Rabeya Muller (l. Archival image) © version (epd)
The role of the Islamic prayer leader, the imam, is predominantly taken on by men in Germany – although women could certainly take on this task. Islamic scholar Rabeya Muller is one of them.
Cologne-based imamin Rabeya Muller hopes for more female Islamic clergy in Germany. She wishes more Muslim women the courage to take over a mosque congregation as imams, Muller told the Evangelischer Pressedienst (epd) in Cologne. "Most do not dare."Muller is Imamin of the Muslim Community Rhineland of the Liberal-Islamic Federation in Cologne.
Only four female imams in Germany
Rabeya Muller is, in her own words, one of four female imams in Germany. She is a pioneer in certain things, she said. "I can show that things that many consider impossible are not impossible after all." Muller was born in 1957 in the Eifel region, converted to Islam as a young Catholic and studied Islamic studies and pedagogy.
The imamin represents a liberal Islam. She is involved in the Center for Islamic Women's Studies and the Advancement of Women, develops assertiveness training for Muslim girls and has developed curricula and teaching materials for Islamic religious instruction at the Institute for Interreligious Pedagogy and Didactics.
Founded in 2012, the Muslim Community of the Rhineland, which she heads as imam, is the oldest mosque community of the Liberal Islamic Federation. Three others exist in Berlin, Frankfurt and Hamburg. The Cologne congregation is based in the Lutheran congregation. "There we found a place where our congregation could emerge," said Mueller. There is a very good cooperation with pastor Hans Mortter and the Luther parish, for example, there are joint evenings and discussion rounds.
Every year, a joint service is also celebrated, although officially it is not called a church service but an "interreligious encounter," Muller said. "Members of our congregations are there then, but also Jews, agnostics and interfaith couples." Especially for Christian-Muslim couples, this is something very special, the imamin said. "Because this is often the first service they attend together as a couple and not just as a guest of the other religious community in each case."

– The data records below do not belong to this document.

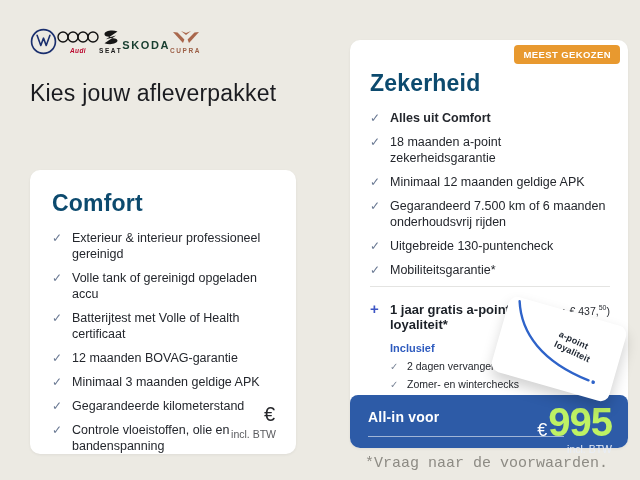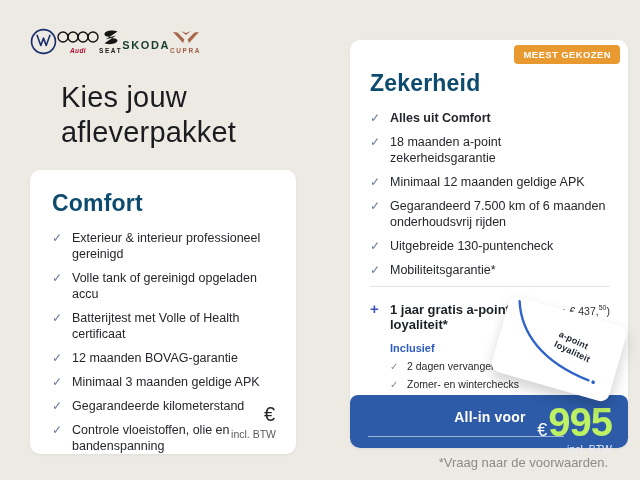--- a/index.html
+++ b/index.html
@@ -24,7 +24,7 @@
   
   .heading {
     position:absolute; left:30px; top:80px; width:280px;
-    font-size:29px; line-height:1.2; font-weight:500; color:#1B1C20; letter-spacing:.2px;margin-left:31px;
+    font-size:23px; line-height:1.2; font-weight:500; color:#1B1C20; letter-spacing:.2px;
   }
 
   

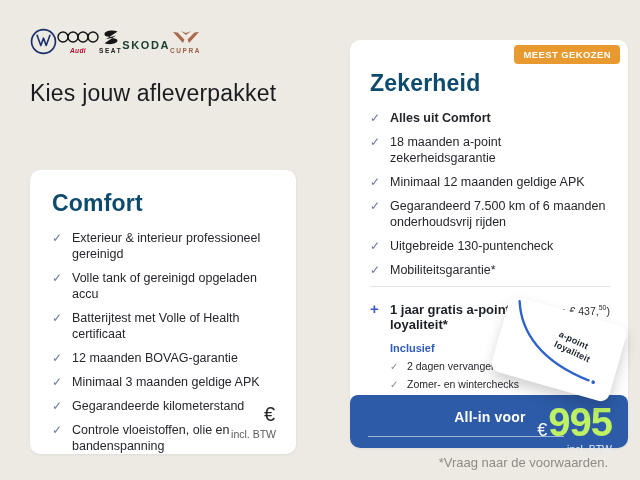--- a/index.html
+++ b/index.html
@@ -88,7 +88,7 @@
     background:#2D5BA7; border-radius:8px 8px 10px 10px;
     padding:10px 16px 8px 18px; z-index:1; color:#fff;
   }
-  .footer-label { font-size:14px; font-weight:bold; letter-spacing:.2px; margin-top:4px;text-align:center; }
+  .footer-label { font-size:14px; font-weight:bold; letter-spacing:.2px; margin-top:4px; }
   .footer-rule { position:absolute; left:18px; bottom:11px; width:196px; height:1.5px; background:rgba(255,255,255,.55); }
   .footer-price { position:absolute; right:16px; top:7px; text-align:right; }
   .footer-price .euro { color:#fff; font-size:18px; }

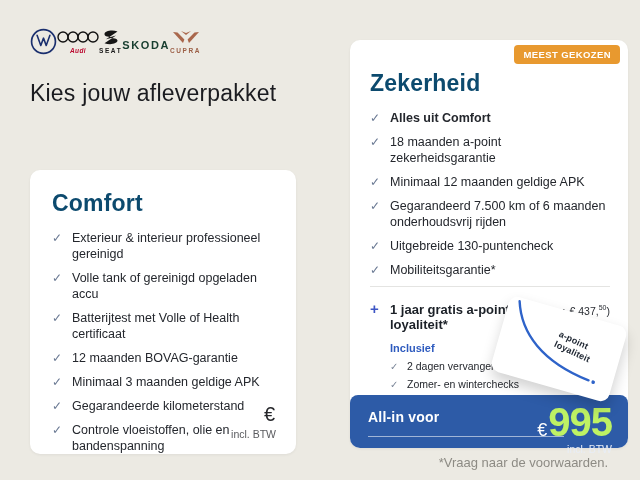--- a/index.html
+++ b/index.html
@@ -95,7 +95,7 @@
   .footer-price .amount { color:#bef264; font-size:40px; }
   .footer-price .price-note { color:#E8EDF6; font-size:10.5px; margin-top:1px; }
 
-  .footnote { position:absolute; right:32px; top:455px; font-size:13px; color:#8D8B84; }
+  .footnote { position:absolute; right:32px; top:455px; font-size:15px; color:#8D8B84;font-family:Liberation Mono, monospace; }
 </style>
 </head>
 <body>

In Muller's congregation, women and men pray together. Marriages between Muslims and Christians are welcome. "And we have a different attitude to the ie of homosexuality," Muller stressed. "We are against any form of discrimination."The imam pays a price for this: "Of course there is hostility."According to her, they come from extremists from all camps: "From the right, for example from neo-Nazis, but also from the Islamic side."But that is just part of it.